By Kathryn Doyle

Reuters

NEW YORK - Doctors rarely talk to patients about using sunscreen, even when patients have a history of skin cancer, according to surveys of U.S. physicians over two decades.

Despite professional guidelines encouraging doctors to educate their patients about sun protection, in more than 18 billion patient visits from 1989 to 2010, sunscreen was mentioned less than one percent of the time.

Even dermatologists managed to mention sunscreen in less than two percent of visits, researchers found.

"The rate of discussing sunscreen at visits, especially for high-risk patients with cancer or pre-cancerous lesions, was lower than we would have expected," said one of the study's authors, Scott Davis, of the dermatology department at Wake Forest School of Medicine in Winston-Salem, North Carolina.

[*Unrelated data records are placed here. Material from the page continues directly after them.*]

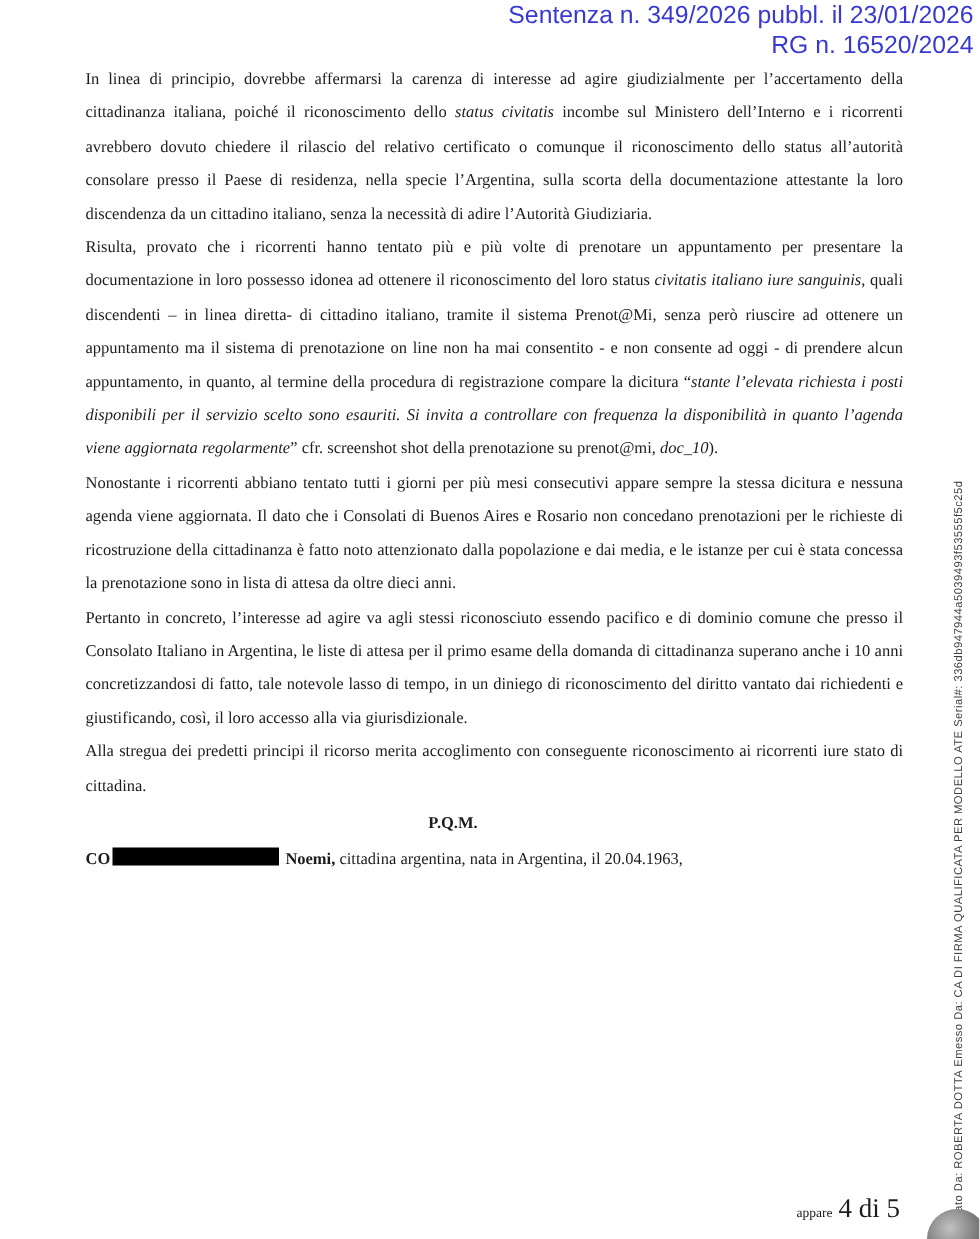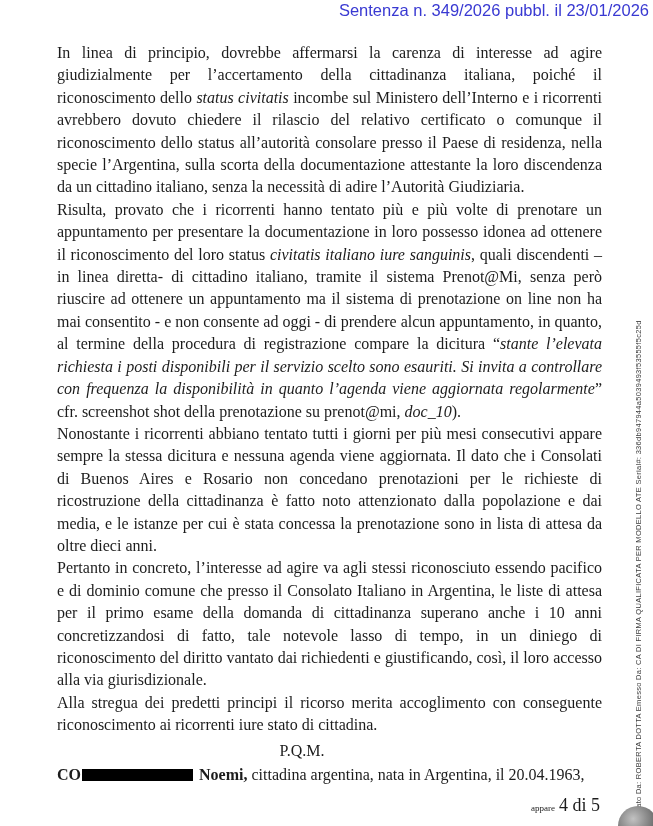"RG n. 16520/2024" div { html: none -> <div>RG n. 16520/2024</div> }
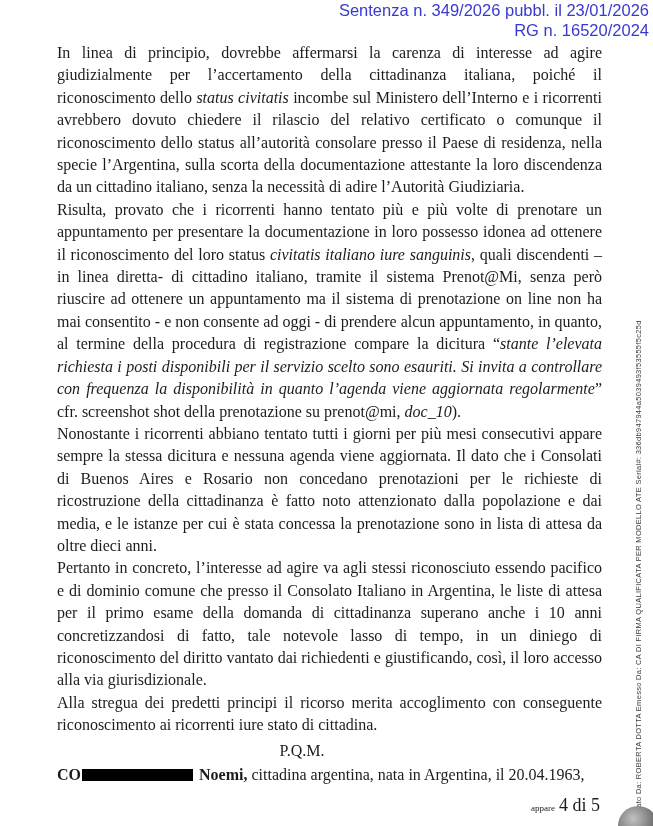"In linea di principio, dovrebbe" .body-text { font-size: 16px -> 11px }
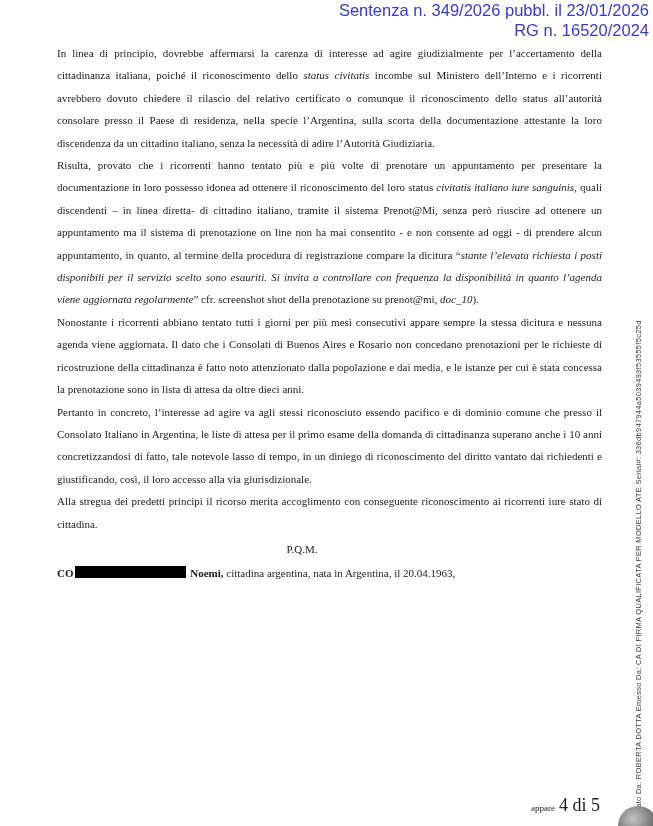"P.Q.M." .body-text p.center { font-weight: none -> bold }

The survey data may not capture all mentions of sunscreen with complete accuracy, but that does not change the conclusion that frequency is much too low, Davis told Reuters Health.

Failing to mention sunscreen often enough is contributing to excessive unprotected sun exposure, especially for children, that will lead to skin cancer later in life, he said.

Davis and his coauthors examined data from an ongoing annual government survey that asks randomly selected doctors representative of their areas to record their patient interactions in detail for one week.

Over the two decades of the survey, there were about 18.3 billion patient visits to outpatient physician offices, and based on doctors’ survey responses, sunscreen came up at less than 13 million of those visits, which is 0.07 percent.

When visits specifically concerned skin disease, doctors still mentioned sunscreen less than one percent of the time, according to the results published in JAMA Dermatology.

Dermatologists talked about sunscreen more than any other specialty, at 1.6 percent of all visits and 11.2 percent of visits involving a patient with current or past skin cancer.

"I don't think the results are surprising, at least not for someone who is familiar with what research has said about skin cancer counseling practices," said Dr. Jennifer S. Lin, who studies evidence-based health care decision making at The Center for Health Research of Kaiser Permanente Northwest in Portland, Oregon.